→ Your instructions:
Only the lines from the line containing "2010-12-01: 13050 -> 11500" to the end of the entries, both included, belong in your answer, and each must match exactly.

==*==

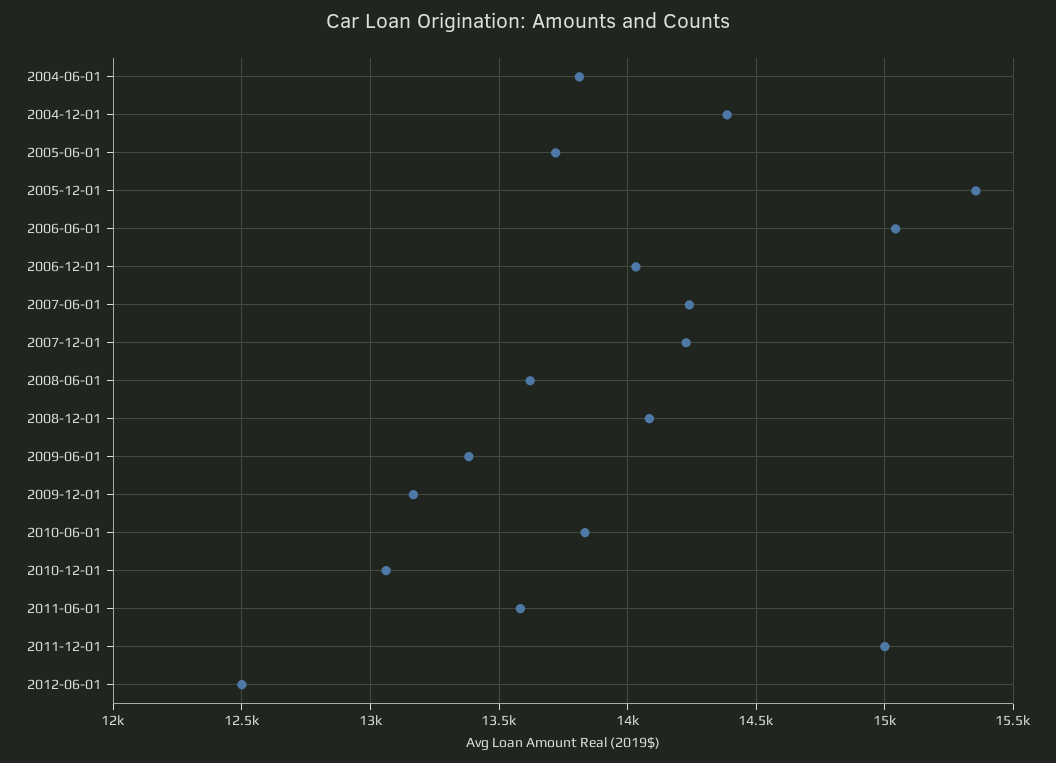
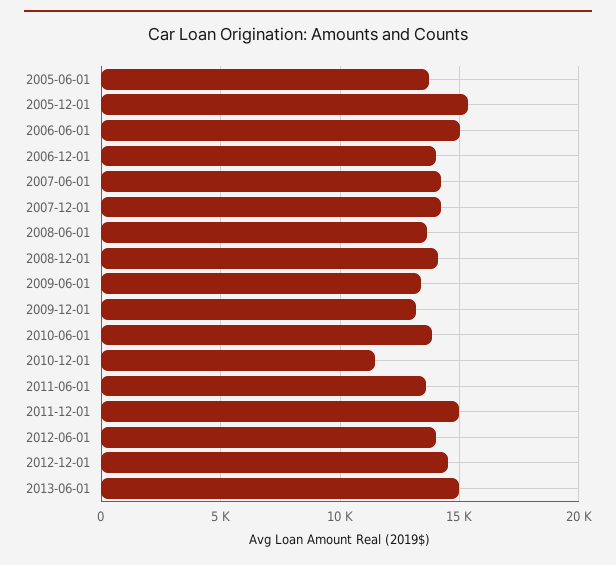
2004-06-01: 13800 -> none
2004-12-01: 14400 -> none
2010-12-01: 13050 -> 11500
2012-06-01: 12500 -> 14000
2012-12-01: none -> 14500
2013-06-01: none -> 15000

==*==

→ Result below:
2010-12-01: 13050 -> 11500
2012-06-01: 12500 -> 14000
2012-12-01: none -> 14500
2013-06-01: none -> 15000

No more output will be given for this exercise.